For the bottom-up strategy, CAE engaged CAE Fellows to recruit individual institutions or regional organisations and consortia. The CAE Fellows assist CAE by introducing and supporting CLA+ for their regions. CAE Fellows are selected based on their expertise in the fields of education and assessment. Their responsibilities include recruitment of institutions, presenting at regional conferences, and reporting regional updates during project meetings. CAE staff and leadership are also an integral part of recruiting and presentations (Table 3.3).

The first collaboration, starting in 2013, was between CAE and the Italian National Agency for the Evaluation of Universities and Research Institutes (ANVUR). ANVUR’s decision to participate in CLA+ International was a direct result of AHELO. Italy participated only in the engineering strand of the feasibility study and was interested in assessing the generic skills of their students.

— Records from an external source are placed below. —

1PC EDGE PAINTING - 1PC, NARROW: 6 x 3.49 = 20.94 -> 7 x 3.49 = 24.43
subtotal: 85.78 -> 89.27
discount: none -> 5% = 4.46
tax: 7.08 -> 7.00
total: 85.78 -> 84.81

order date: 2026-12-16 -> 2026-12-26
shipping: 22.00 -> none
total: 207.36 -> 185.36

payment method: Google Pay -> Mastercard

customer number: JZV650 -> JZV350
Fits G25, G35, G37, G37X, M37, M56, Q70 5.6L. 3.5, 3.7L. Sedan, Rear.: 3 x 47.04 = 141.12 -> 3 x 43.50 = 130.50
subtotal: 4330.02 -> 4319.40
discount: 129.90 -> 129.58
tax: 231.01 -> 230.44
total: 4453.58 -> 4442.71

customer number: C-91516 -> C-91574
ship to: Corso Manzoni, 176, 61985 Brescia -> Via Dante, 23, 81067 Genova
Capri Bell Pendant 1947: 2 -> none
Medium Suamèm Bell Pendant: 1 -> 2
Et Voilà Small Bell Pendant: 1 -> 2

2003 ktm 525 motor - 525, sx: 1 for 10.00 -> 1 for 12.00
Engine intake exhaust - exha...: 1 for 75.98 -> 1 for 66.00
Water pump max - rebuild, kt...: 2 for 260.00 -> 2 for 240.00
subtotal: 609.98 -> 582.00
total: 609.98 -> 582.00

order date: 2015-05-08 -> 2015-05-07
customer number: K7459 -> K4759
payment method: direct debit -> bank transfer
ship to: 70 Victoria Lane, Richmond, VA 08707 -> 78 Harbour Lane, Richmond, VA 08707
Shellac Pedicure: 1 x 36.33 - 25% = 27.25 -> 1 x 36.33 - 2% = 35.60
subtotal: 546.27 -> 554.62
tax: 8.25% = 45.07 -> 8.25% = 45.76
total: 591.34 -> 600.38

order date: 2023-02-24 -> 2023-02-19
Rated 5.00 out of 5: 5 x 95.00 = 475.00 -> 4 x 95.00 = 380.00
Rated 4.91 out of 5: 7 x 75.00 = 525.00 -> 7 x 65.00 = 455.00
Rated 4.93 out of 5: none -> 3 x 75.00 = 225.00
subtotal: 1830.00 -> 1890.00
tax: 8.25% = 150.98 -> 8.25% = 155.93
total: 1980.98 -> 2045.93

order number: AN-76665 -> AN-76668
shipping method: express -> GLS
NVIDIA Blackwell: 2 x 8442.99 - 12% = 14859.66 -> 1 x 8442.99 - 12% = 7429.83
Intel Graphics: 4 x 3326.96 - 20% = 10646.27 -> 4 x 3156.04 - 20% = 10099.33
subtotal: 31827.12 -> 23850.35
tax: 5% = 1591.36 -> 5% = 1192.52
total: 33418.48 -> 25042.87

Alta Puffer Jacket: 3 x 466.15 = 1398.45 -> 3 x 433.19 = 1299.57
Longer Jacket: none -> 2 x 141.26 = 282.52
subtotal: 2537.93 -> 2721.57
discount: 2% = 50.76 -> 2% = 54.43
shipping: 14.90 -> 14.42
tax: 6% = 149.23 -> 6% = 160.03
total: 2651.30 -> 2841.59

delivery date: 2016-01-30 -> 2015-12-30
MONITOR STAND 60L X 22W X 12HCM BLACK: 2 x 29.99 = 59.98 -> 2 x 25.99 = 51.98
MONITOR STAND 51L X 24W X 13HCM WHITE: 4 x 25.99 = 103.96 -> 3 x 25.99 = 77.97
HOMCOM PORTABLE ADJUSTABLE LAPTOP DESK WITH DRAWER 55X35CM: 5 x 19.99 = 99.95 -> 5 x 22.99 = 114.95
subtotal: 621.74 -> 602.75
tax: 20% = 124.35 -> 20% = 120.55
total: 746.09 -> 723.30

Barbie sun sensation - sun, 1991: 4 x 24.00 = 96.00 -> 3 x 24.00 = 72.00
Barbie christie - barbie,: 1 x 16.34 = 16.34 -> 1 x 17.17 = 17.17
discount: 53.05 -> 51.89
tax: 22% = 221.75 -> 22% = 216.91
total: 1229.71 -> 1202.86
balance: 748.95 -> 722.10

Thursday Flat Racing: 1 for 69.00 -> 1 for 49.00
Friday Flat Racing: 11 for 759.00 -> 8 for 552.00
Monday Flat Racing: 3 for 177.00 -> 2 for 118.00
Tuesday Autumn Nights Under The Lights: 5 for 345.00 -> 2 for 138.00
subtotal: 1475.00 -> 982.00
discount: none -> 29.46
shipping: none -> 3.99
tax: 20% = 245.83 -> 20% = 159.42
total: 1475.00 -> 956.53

This was followed by student learning gain studies with the University of Guadalajara (23 campuses), a consortium of four “post-1992” (Hannah, 1996[7]) institutions and a public university in the United Kingdom, several individual institutions across Chile, and 18 universities and universities of applied sciences in a study sponsored by the Ministry of Culture and Education of Finland. Most recently, a large, private university system in Mexico with six campuses joined the initiative with the intention of assessing over 2 200 students and focusing on measuring student learning gains both within individual campuses and fields of study, as well as across the entire system.

The purposes of individual countries and institutions participating in CLA+ International varies from needing individual students assessed in order to meet university graduation requirements to understanding the level and quality of students’ generic skills within the higher education system. Individual chapters in Part III of this manuscript provide detailed information on each participating country or region.

Prior studies of CLA+ International have been published about individual countries or institutions (Shek et al., 2016[8]; Zahner and Ciolfi, 2018[9]; Zahner and Kostoris, 2016[10]; Zahner et al., 2020[11]; Zlatkin-Troitschanskaia et al., 2018[12]). However, this is the first research study aggregating all CLA+ International data and reporting results within and across countries/regions. Results from individual countries, regions, and institutions can be found in Part III of this manuscript. Perspective and potential future projects using CLA+ International can be found in Part IV.

Since CLA+ was an existing valid and reliable instrument (Zahner, 2013[13]): Chapter 3) and had already been developed for students in the United States, no new versions of the assessment were made for CLA+ International. Rather, Performance Tasks (PTs) and Selected-Response Questions (SRQs) were selected by a committee of CAE measurement scientists and international higher education educators and administrators to be translated, adapted and administered internationally.

Three PTs and three sets of SRQs were selected for international use. These PTs and SRQs were chosen because the topics were relevant and relatable across multiple cultures and contexts, and performed well operationally when used in the United States. Ministries or large consortiums who participated in CLA+ International had the opportunity to select the PT and sets of SRQs to be used for their international participation. CAE presented the three options to them and recommended a single set if the group was interested in internationally comparable results. All consortiums opted to use the set that allowed for internationally comparable data.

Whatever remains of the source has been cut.